Micah Loewinger: In the months following the release of Patriot Purge, many Americans tuned into what was probably the most comprehensive public detailing of evidence and testimony about January 6th, the US House Select Committee hearings, which were televised in late 2021 and 2022. Tell me a little bit about how Donald Trump and his allies attempted to counterprogram what was a pretty compelling case that January 6th was really as bad as it seemed it was.
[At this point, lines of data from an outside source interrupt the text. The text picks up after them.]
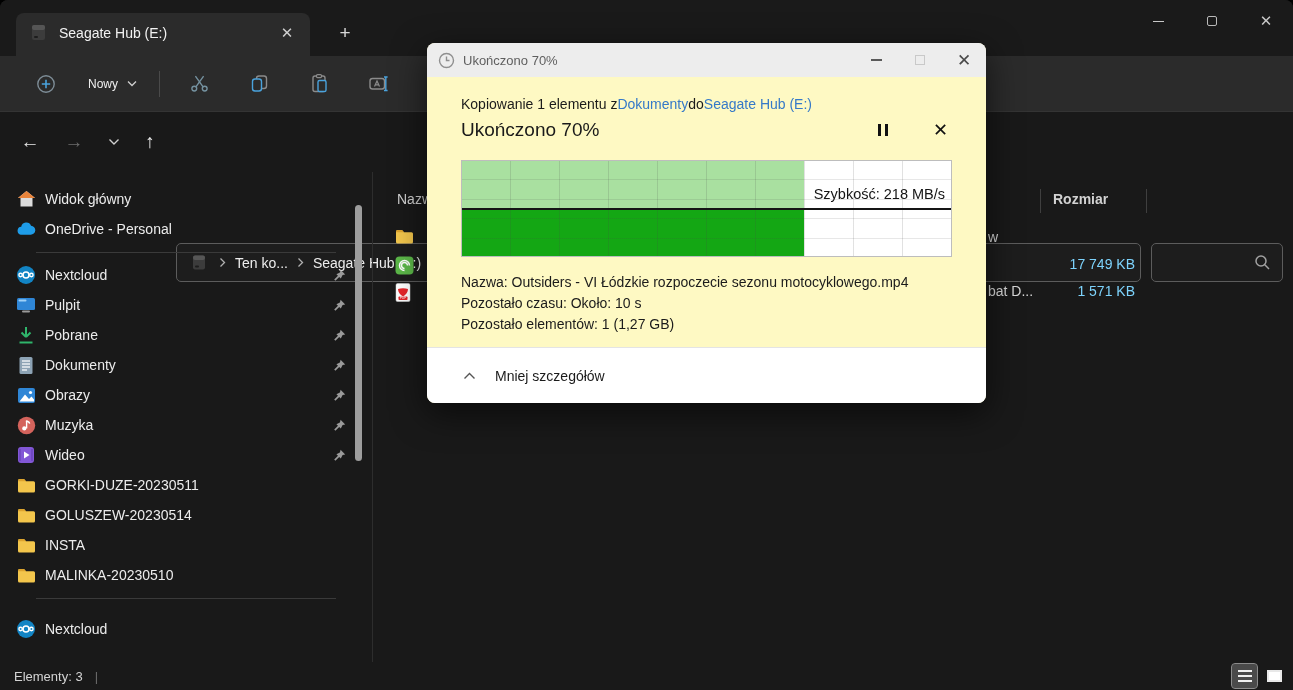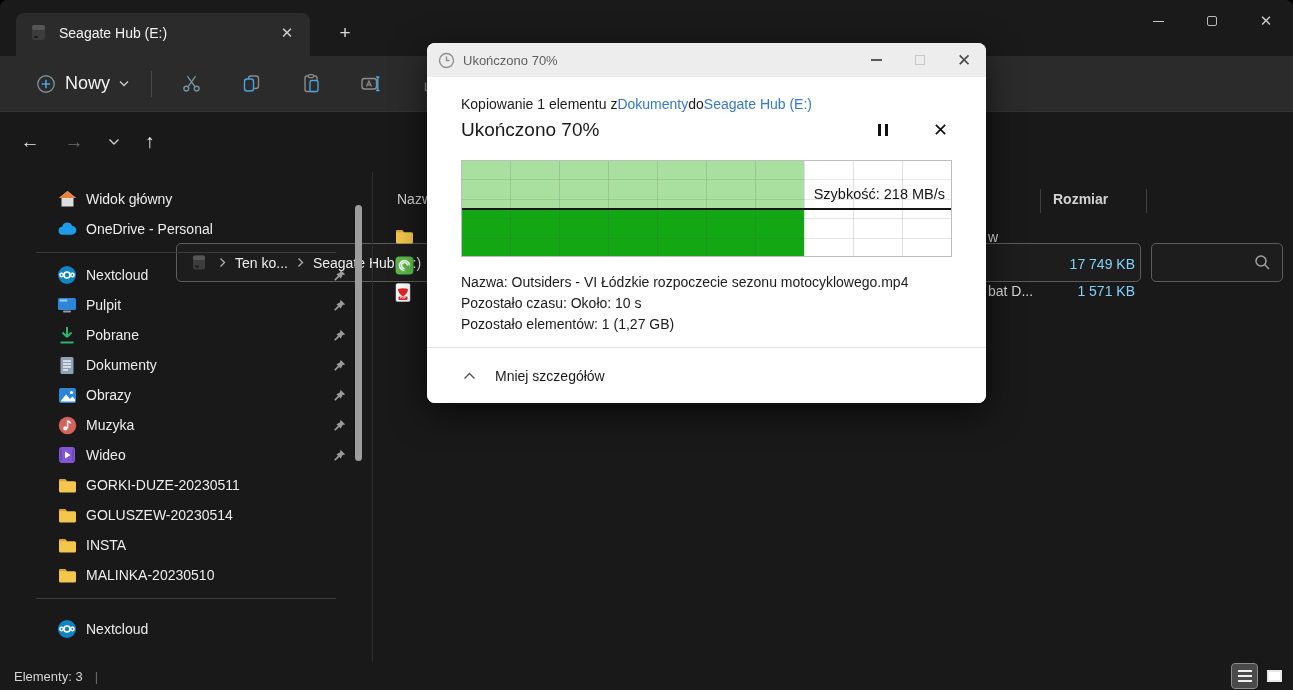--- a/index.html
+++ b/index.html
@@ -66,7 +66,7 @@
   .ic-large{width:15px;height:12px;border:2px solid #e8e8e8;background:#fff;}
 
   
-  .dialog{position:absolute;left:427px;top:43px;width:559px;height:360px;background:#ffffff;border-radius:8px;box-shadow:0 10px 34px rgba(0,0,0,.6);z-index:10;overflow:hidden;}
+  .dialog{position:absolute;left:427px;top:43px;width:559px;height:360px;background:#fef9c3;border-radius:8px;box-shadow:0 10px 34px rgba(0,0,0,.6);z-index:10;overflow:hidden;}
   .dtitle{height:34px;background:#ededed;display:flex;align-items:center;padding-left:11px;}
   .dtitle .dtext{font-size:13px;color:#5f5f5f;margin-left:8px;flex:1;}
   .dtbtns{display:flex;height:100%;}

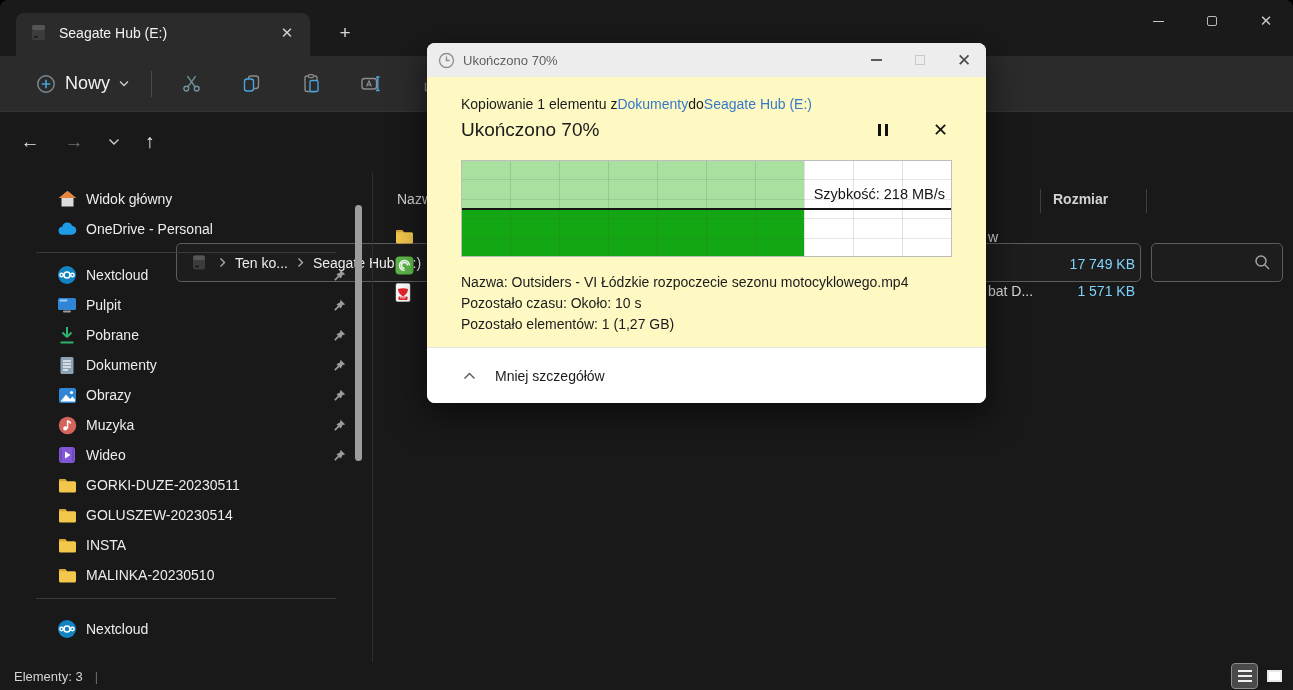--- a/index.html
+++ b/index.html
@@ -21,7 +21,7 @@
   
   .cmdbar{position:absolute;left:0;top:56px;width:100%;height:56px;background:#2b2b2b;display:flex;align-items:center;border-bottom:1px solid #343434;}
   .newbtn{display:flex;align-items:center;gap:9px;margin-left:26px;padding:6px 10px;border-radius:4px;}
-  .newbtn .nlabel{font-size:18px;color:#f0f0f0;}
+  .newbtn .nlabel{font-size:12px;color:#f0f0f0;margin-left:23px;}
   .vsep{width:1px;height:26px;background:#4a4a4a;margin:0 16px 0 12px;}
   .cmdicon{width:46px;height:38px;display:flex;align-items:center;justify-content:center;margin-right:14px;border-radius:4px;}
 

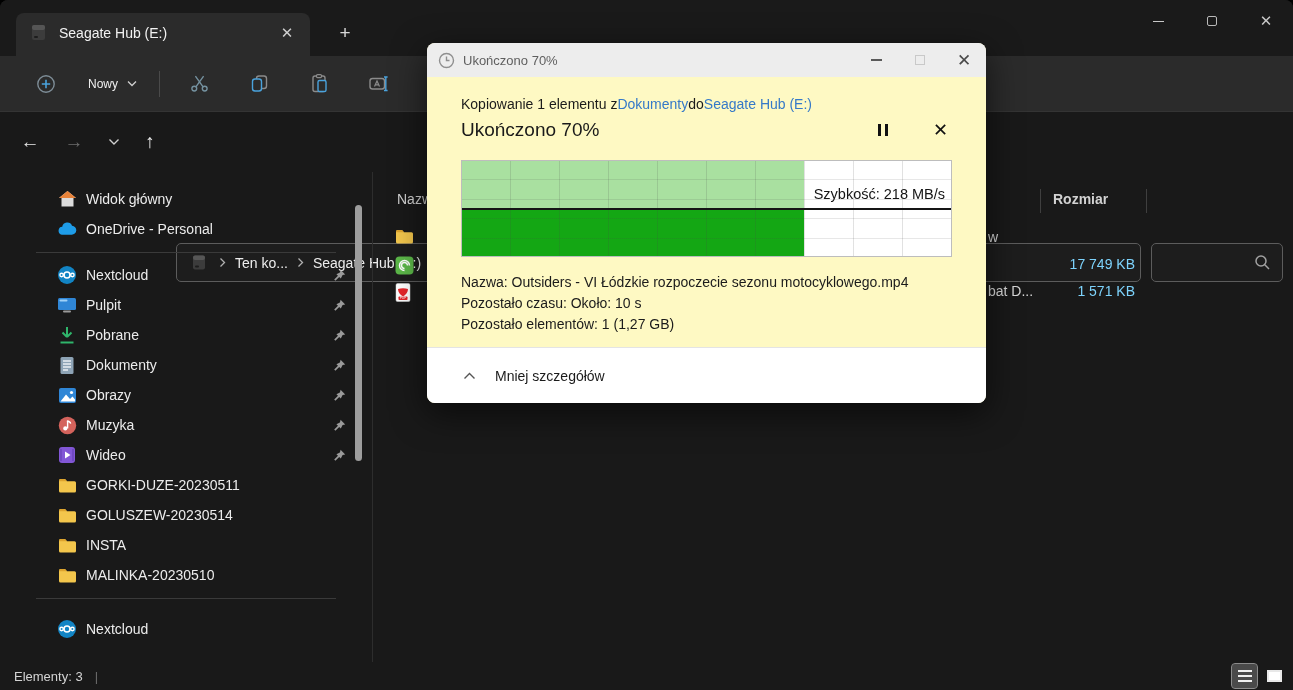--- a/index.html
+++ b/index.html
@@ -35,7 +35,7 @@
 
   
   .sidebar{position:absolute;left:0;top:172px;width:372px;bottom:28px;padding-top:12px;overflow:hidden;}
-  .sitem{position:relative;height:30px;display:flex;align-items:center;padding-left:57px;border-radius:4px;}
+  .sitem{position:relative;height:30px;display:flex;align-items:center;padding-left:16px;border-radius:4px;}
   .sitem .icn{width:20px;height:20px;margin-right:9px;flex:0 0 auto;display:flex;align-items:center;justify-content:center;}
   .sitem .slbl{font-size:14px;color:#ececec;white-space:nowrap;}
   .sitem .pin{position:absolute;right:26px;top:8px;}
Dan Barry: Trump's Republican allies in Congress tried to impeach the mission of that committee by refusing to participate. If you remember, Kevin McCarthy pretty much banned all Republican members from joining that committee. Chu wound up sitting on that committee, making it a bipartisan committee. That was Liz Cheney and Adam Kinzinger. Of course, they are perceived as traitors.
Even from the get go, there's a fog surrounding it. Then, as its information is coming out in witness testimony and documents, and video, Trump and his allies are doing all they can to knock down or ridicule, or denounce every detail. Trump has now turned it into something. At one point, he tweeted something to the effect of this so-called rush on the Capitol was not caused by me. It was caused by a rigged and stolen election. In other words, that all of this is corrupted by the fact that it stems from an election that was rigged and stolen, to begin with.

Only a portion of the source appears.